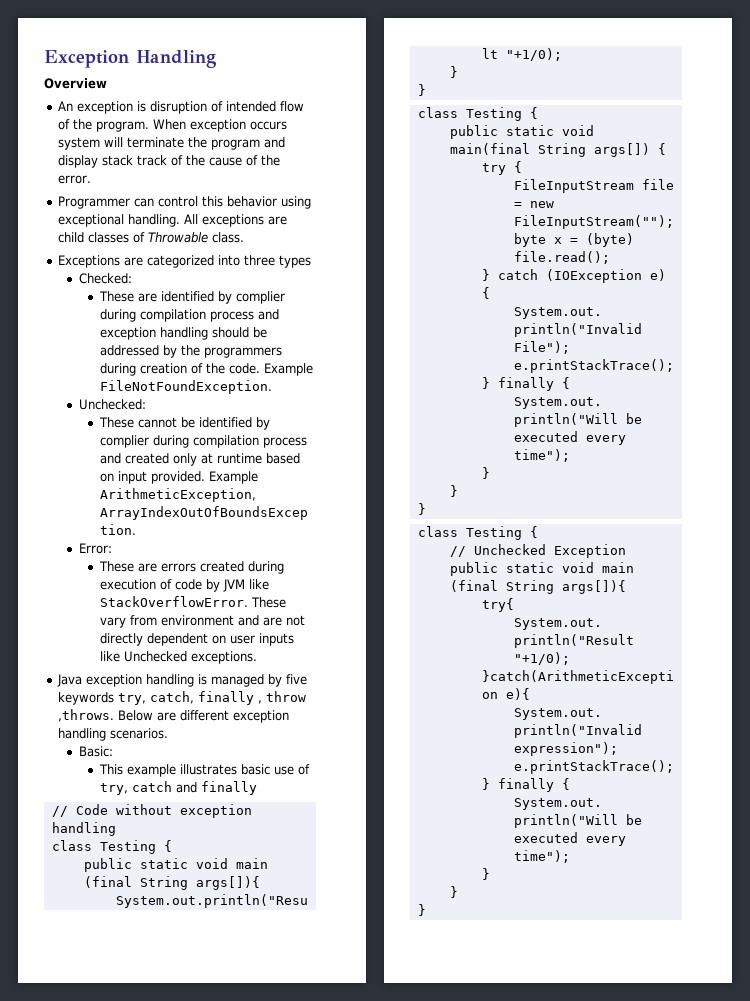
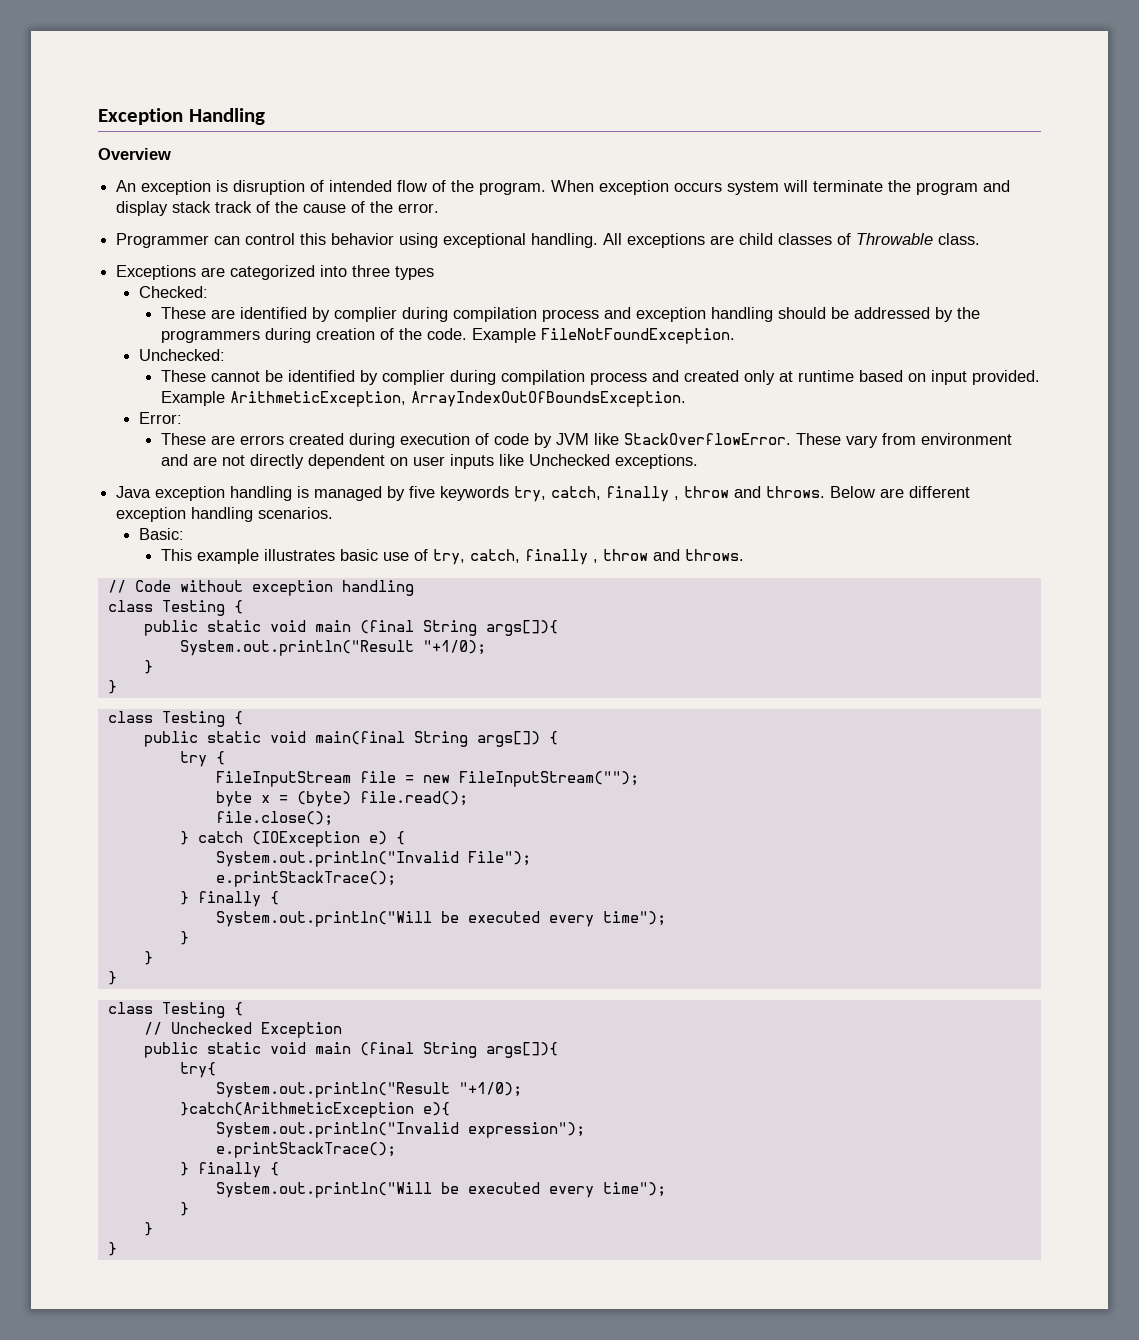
[58,709,115,722] ,throws. -> [734,486,826,498] and throws.
[132,781,258,795] catch and finally -> [470,549,745,565] catch, finally , throw and throws.
(610, 257) none -> [215,811,333,826] // file.close();

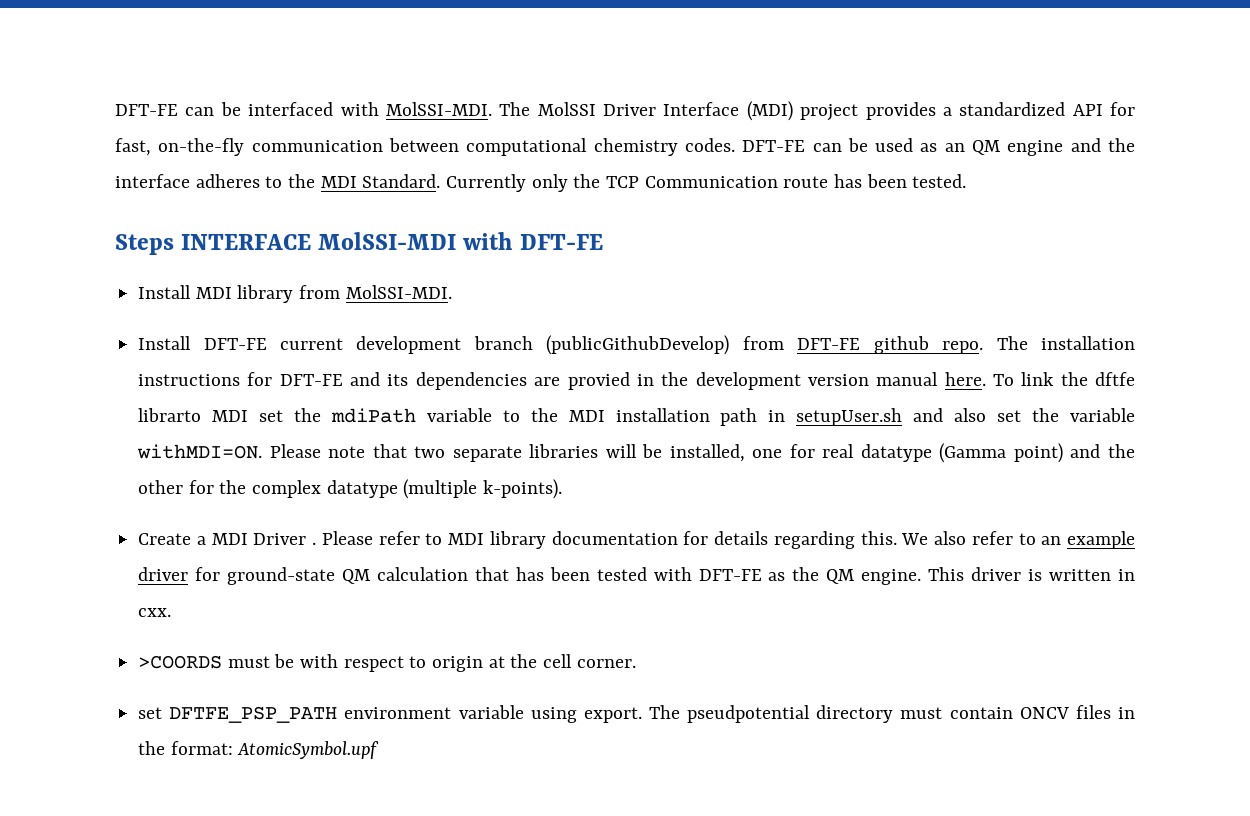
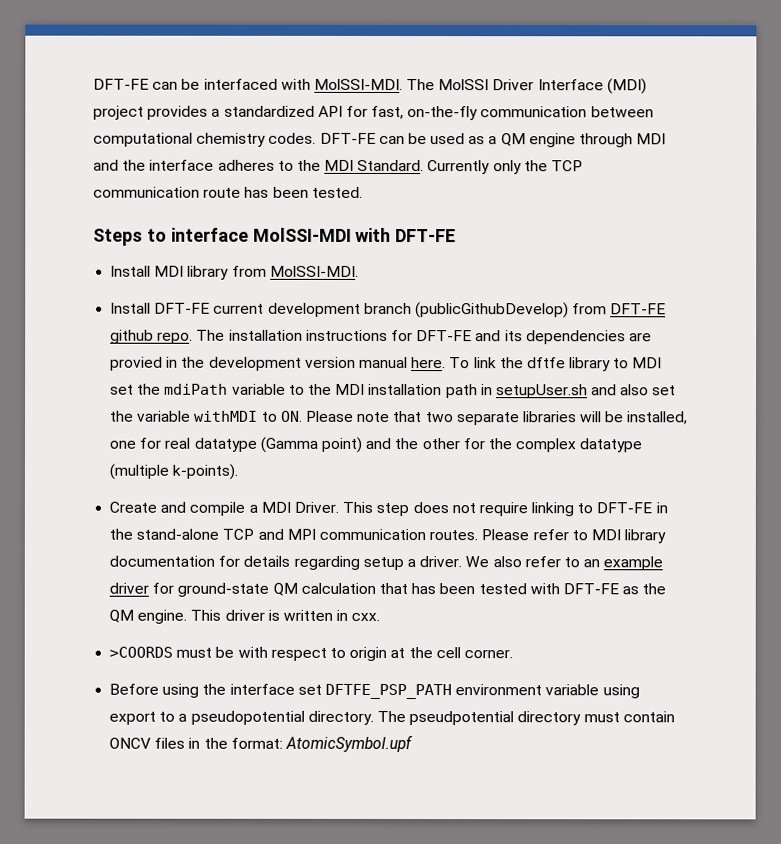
[944,143,965,152] an -> [488,136,498,145] a
(1064, 148) none -> [579,133,667,148] through MDI
[644,176,778,188] Communication -> [93,186,200,198] communication
[181,234,312,250] INTERFACE -> [146,227,249,242] to interface
[138,408,202,422] librarto -> [569,357,630,372] library to
[137,444,263,459] withMDI=ON. -> [194,410,303,422] withMDI to ON.
[196,533,317,545] a MDI Driver . -> [160,501,668,517] [109,528,479,541] and compile a MDI Driver. This step does not require linking to DFT-FE in the stand-alone TCP and MPI communication routes.
[860,531,897,545] this. -> [362,556,463,571] setup a driver.
(636, 663) none -> [109,683,295,698] Before using the interface
[583,707,642,723] export. -> [109,710,374,725] export to a pseudopotential directory.

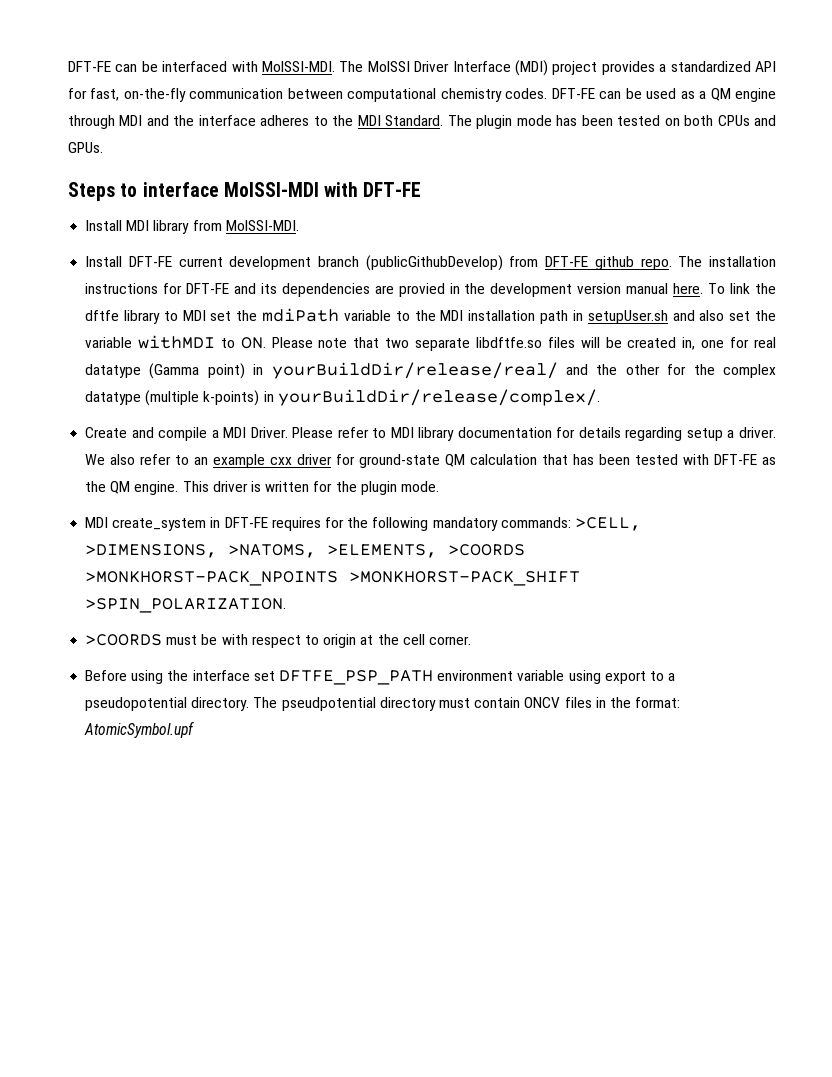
[427,160,584,175] [93,186,363,198] Currently only the TCP communication route has been tested. -> [447,115,777,129] [68,142,103,153] The plugin mode has been tested on both CPUs and GPUs.
[521,411,689,425] libraries will be installed, -> [475,337,696,350] libdftfe.so files will be created in,
(362, 444) none -> [253,362,558,379] in yourBuildDir/release/real/
[172,463,239,480] k-points). -> [203,389,600,406] k-points) in yourBuildDir/release/complex/.
[342,501,668,517] [109,528,479,541] This step does not require linking to DFT-FE in the stand-alone TCP and MPI communication routes. -> (288, 432) none
(664, 563) none -> [270,457,293,465] cxx
[336,609,381,621] in cxx. -> [313,481,439,495] [85,517,641,531] [85,544,526,558] [85,571,581,586] [85,598,287,613] for the plugin mode. // MDI create_system in DFT-FE requires for the following mandatory commands: >CELL, >DIMENSIONS, >NATOMS, >ELEMENTS, >COORDS >MONKHORST-PACK_NPOINTS >MONKHORST-PACK_SHIFT >SPIN_POLARIZATION.

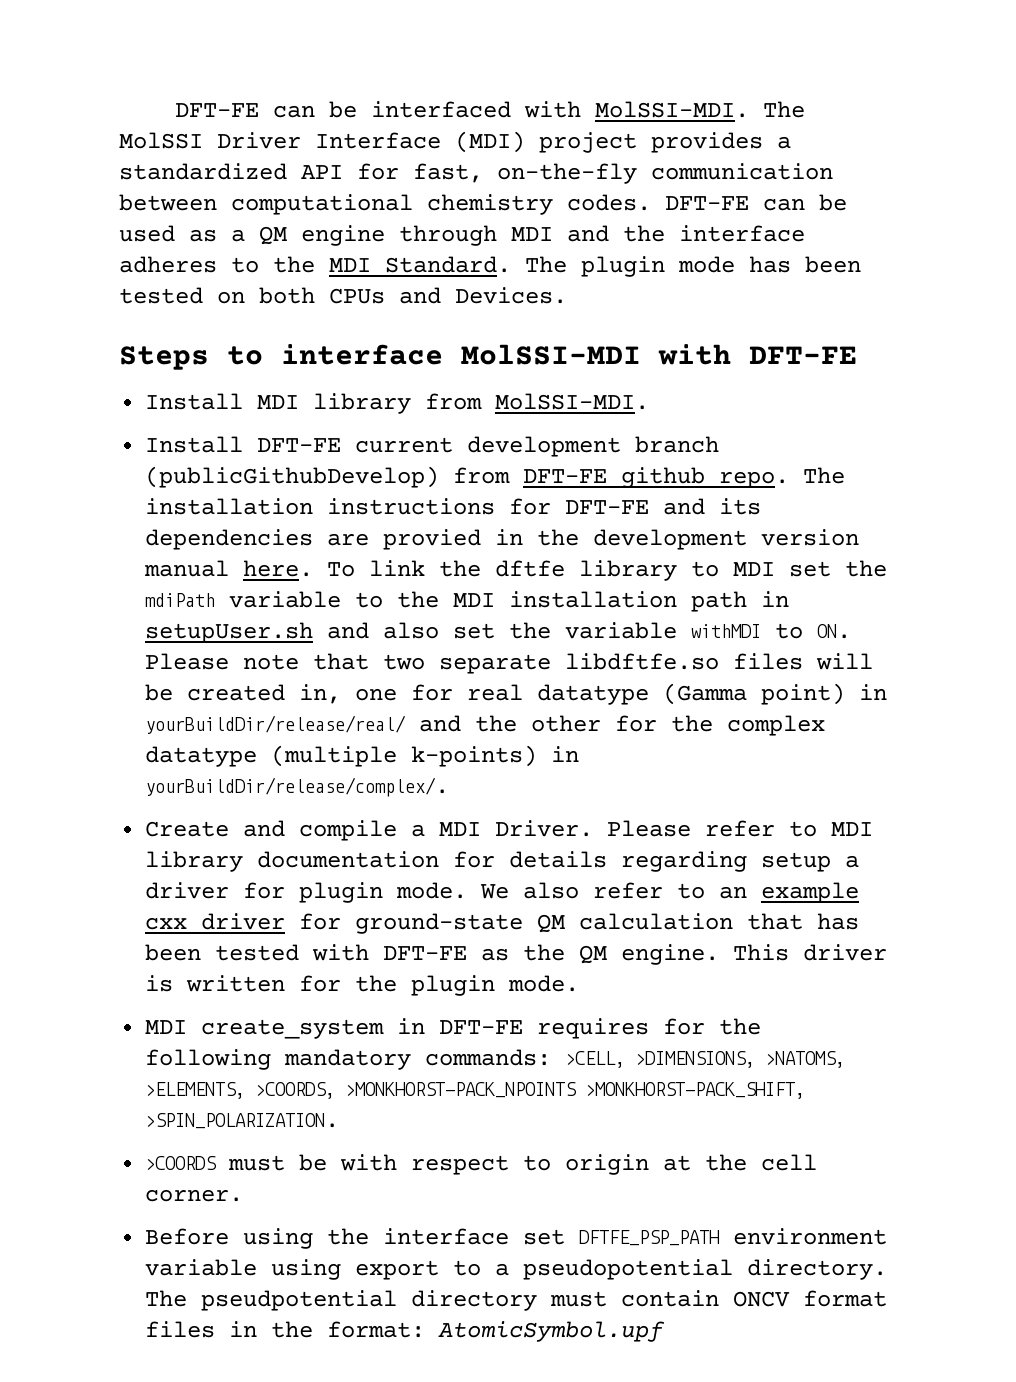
[68,142,103,153] GPUs. -> [455,287,567,304] Devices.
[738,427,776,438] driver. -> [145,882,468,903] driver for plugin mode.
[448,544,526,556] [85,571,581,586] >COORDS >MONKHORST-PACK_NPOINTS >MONKHORST-PACK_SHIFT -> [255,1082,806,1099] >COORDS, >MONKHORST-PACK_NPOINTS >MONKHORST-PACK_SHIFT,
(561, 702) none -> [803,1290,888,1307] format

* _Required work_
Go from the first line of the listing to the line holding "[137,444,263,459] withMDI=ON. ->" and, please, transcribe those lines exactly, both included, with no pictures.

* _Task result_
[58,709,115,722] ,throws. -> [734,486,826,498] and throws.
[132,781,258,795] catch and finally -> [470,549,745,565] catch, finally , throw and throws.
(610, 257) none -> [215,811,333,826] // file.close();

[944,143,965,152] an -> [488,136,498,145] a
(1064, 148) none -> [579,133,667,148] through MDI
[644,176,778,188] Communication -> [93,186,200,198] communication
[181,234,312,250] INTERFACE -> [146,227,249,242] to interface
[138,408,202,422] librarto -> [569,357,630,372] library to
[137,444,263,459] withMDI=ON. -> [194,410,303,422] withMDI to ON.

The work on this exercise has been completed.